+++ Exercise data +++

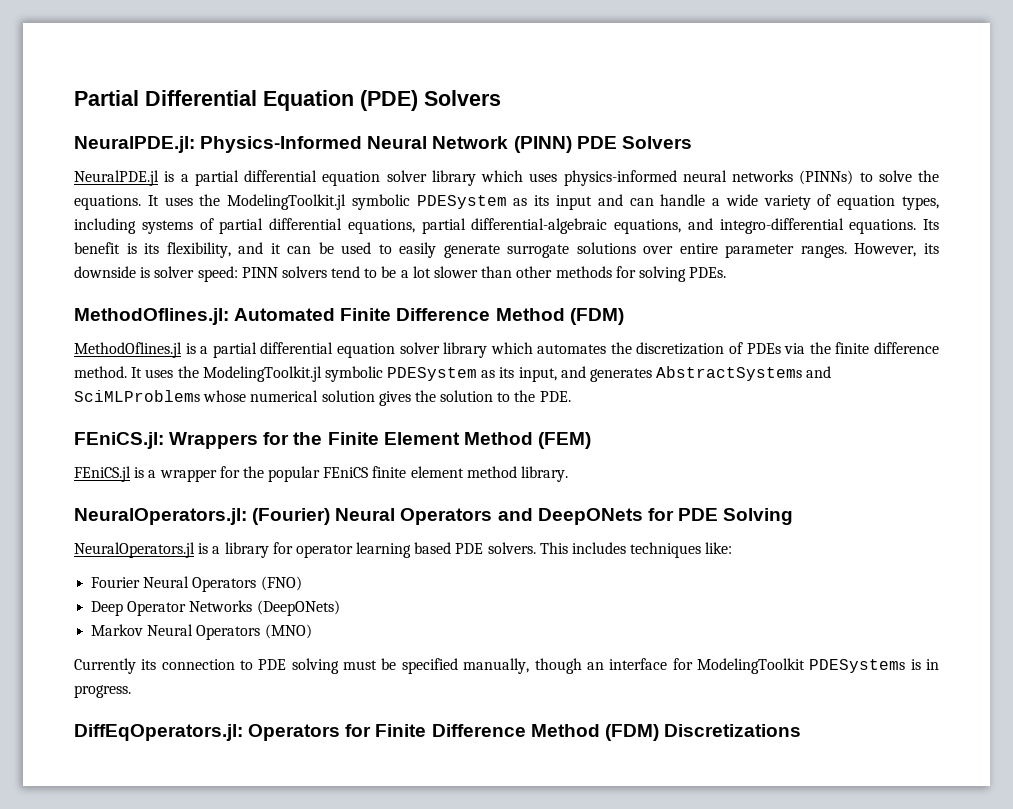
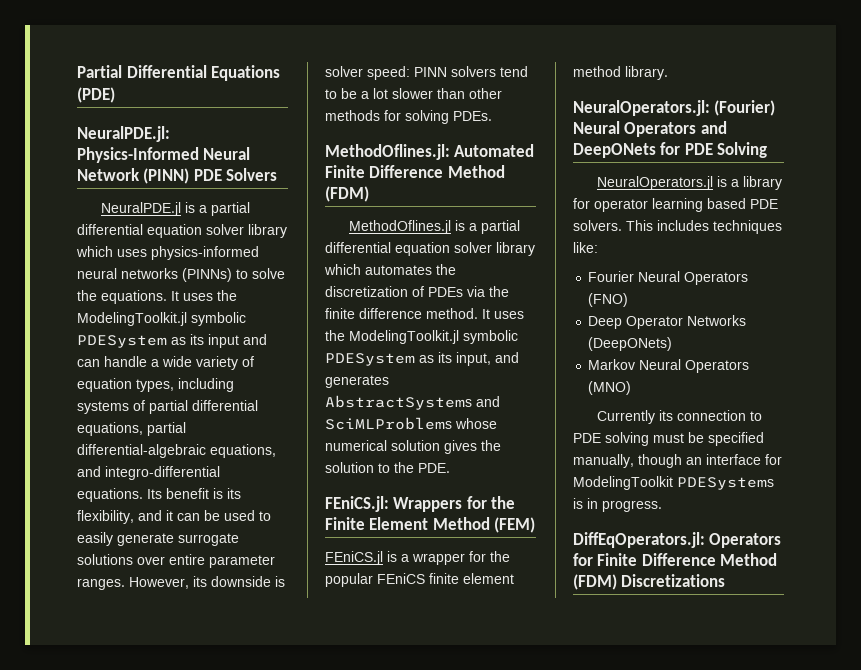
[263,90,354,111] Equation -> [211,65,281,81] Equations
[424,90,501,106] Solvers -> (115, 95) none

+++
+++ Exercise data +++

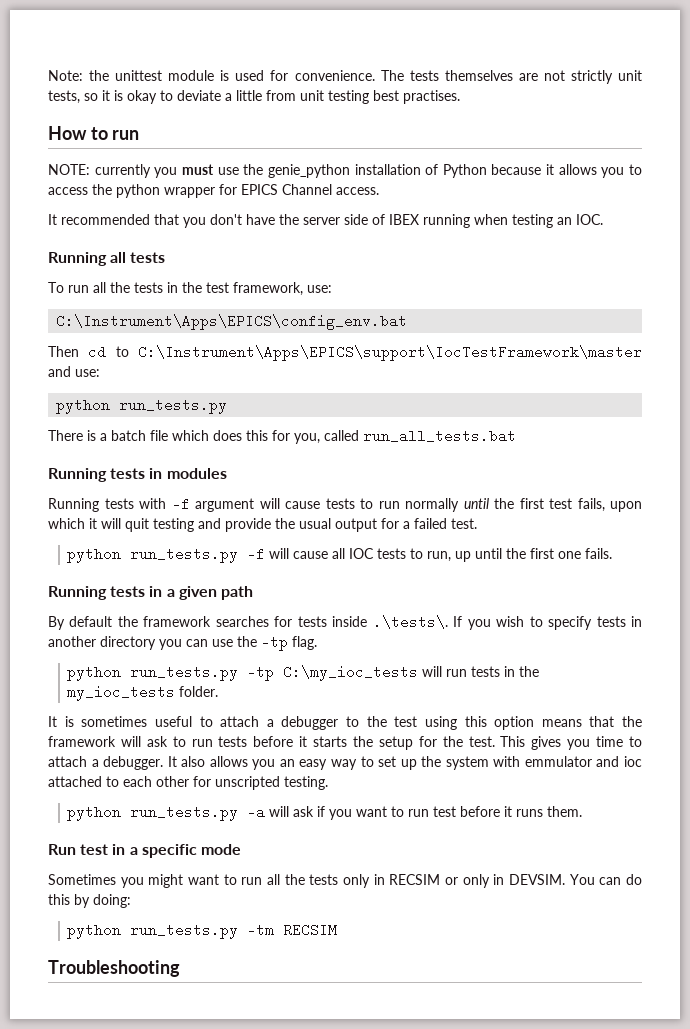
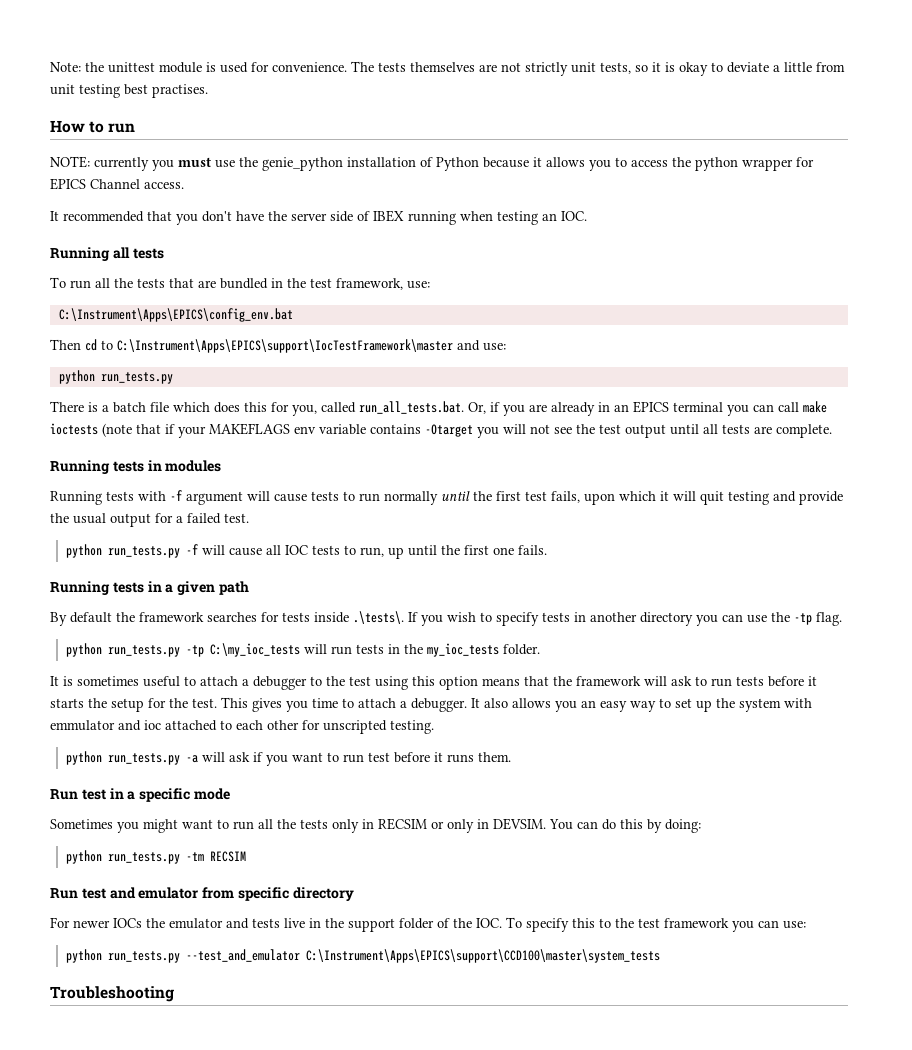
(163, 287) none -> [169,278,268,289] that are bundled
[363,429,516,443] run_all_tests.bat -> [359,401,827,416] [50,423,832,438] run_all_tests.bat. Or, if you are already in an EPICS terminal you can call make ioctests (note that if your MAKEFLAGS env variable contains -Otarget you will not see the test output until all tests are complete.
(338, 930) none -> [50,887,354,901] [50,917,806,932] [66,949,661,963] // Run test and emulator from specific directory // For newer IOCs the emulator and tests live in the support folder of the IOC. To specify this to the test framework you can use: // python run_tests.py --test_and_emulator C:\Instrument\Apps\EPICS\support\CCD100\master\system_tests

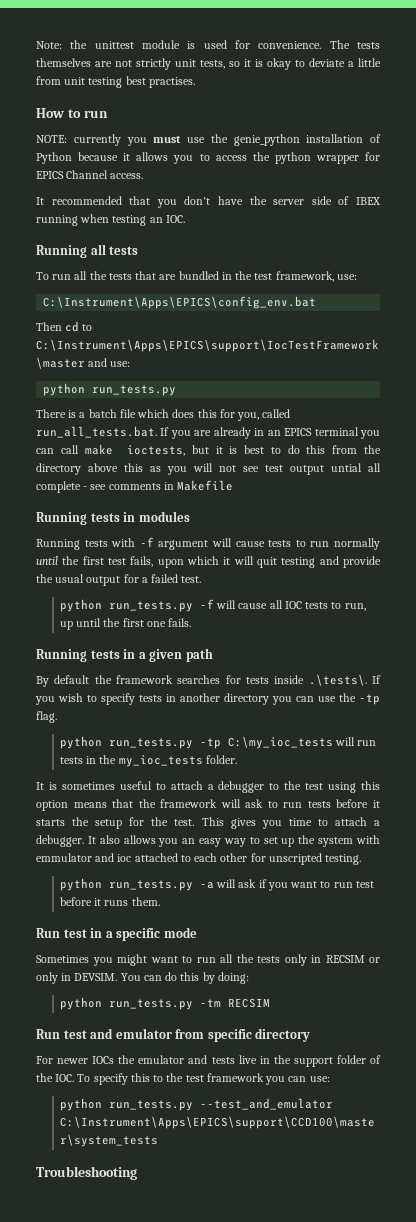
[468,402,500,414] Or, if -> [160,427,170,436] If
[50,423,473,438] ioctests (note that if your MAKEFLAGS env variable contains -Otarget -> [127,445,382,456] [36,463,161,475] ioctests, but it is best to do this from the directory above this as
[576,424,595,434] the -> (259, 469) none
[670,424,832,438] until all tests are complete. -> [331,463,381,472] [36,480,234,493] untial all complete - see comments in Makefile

+++
+++ Exercise data +++

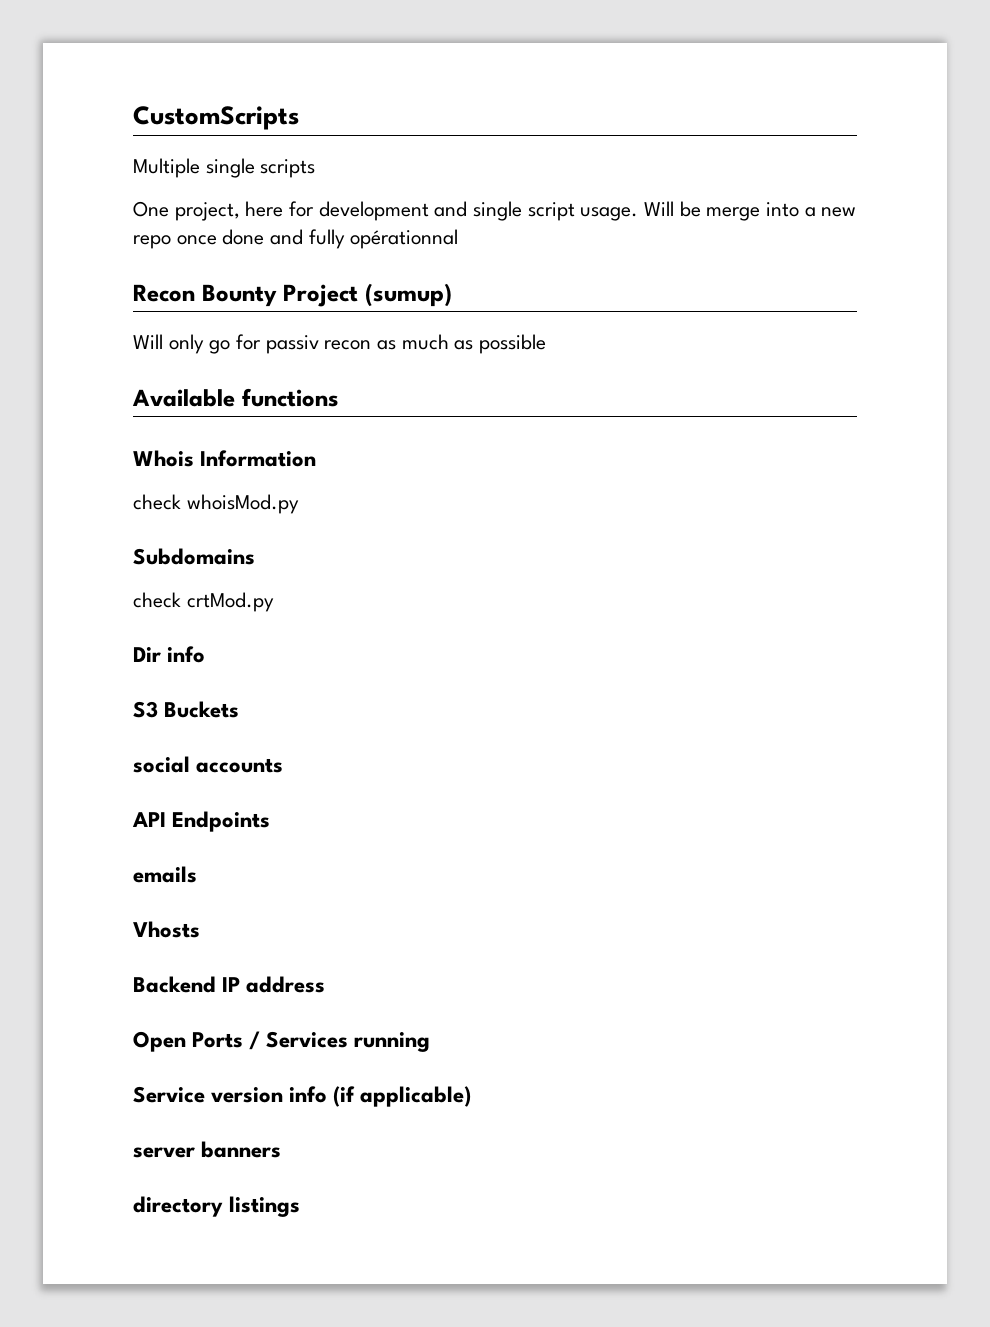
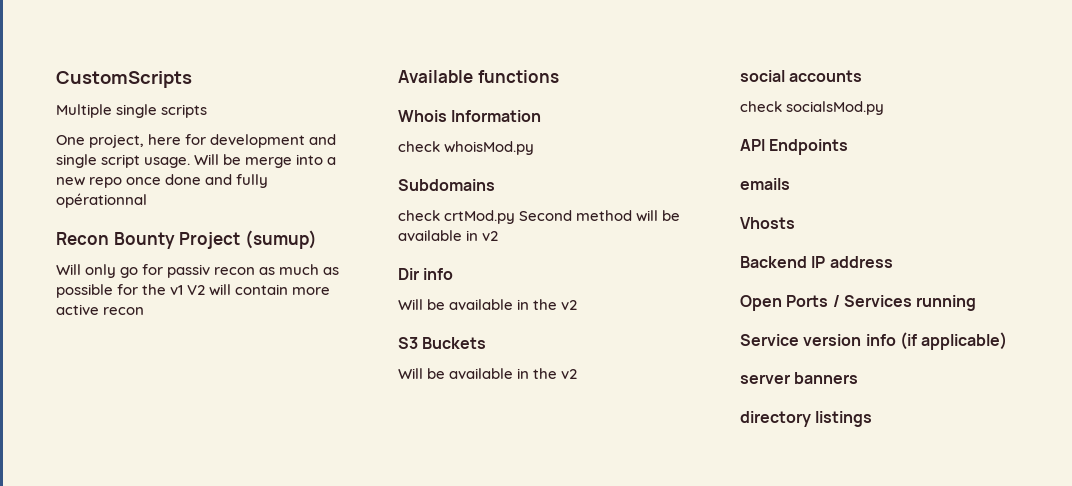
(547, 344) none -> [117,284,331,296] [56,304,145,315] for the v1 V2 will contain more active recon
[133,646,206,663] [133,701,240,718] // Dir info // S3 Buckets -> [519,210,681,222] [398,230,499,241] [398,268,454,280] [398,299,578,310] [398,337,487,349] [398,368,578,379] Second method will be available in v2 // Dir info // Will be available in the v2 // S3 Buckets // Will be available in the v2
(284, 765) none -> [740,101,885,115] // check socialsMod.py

+++

* How to complete this task
What are the lines above from the one with "[363,429,516,443] run_all_tests.bat ->" to the one with "[576,424,595,434] the -> (259, 469) none", both included? Reproduce them exactly, without pictures.

* Written answer
[363,429,516,443] run_all_tests.bat -> [359,401,827,416] [50,423,832,438] run_all_tests.bat. Or, if you are already in an EPICS terminal you can call make ioctests (note that if your MAKEFLAGS env variable contains -Otarget you will not see the test output until all tests are complete.
(338, 930) none -> [50,887,354,901] [50,917,806,932] [66,949,661,963] // Run test and emulator from specific directory // For newer IOCs the emulator and tests live in the support folder of the IOC. To specify this to the test framework you can use: // python run_tests.py --test_and_emulator C:\Instrument\Apps\EPICS\support\CCD100\master\system_tests

[468,402,500,414] Or, if -> [160,427,170,436] If
[50,423,473,438] ioctests (note that if your MAKEFLAGS env variable contains -Otarget -> [127,445,382,456] [36,463,161,475] ioctests, but it is best to do this from the directory above this as
[576,424,595,434] the -> (259, 469) none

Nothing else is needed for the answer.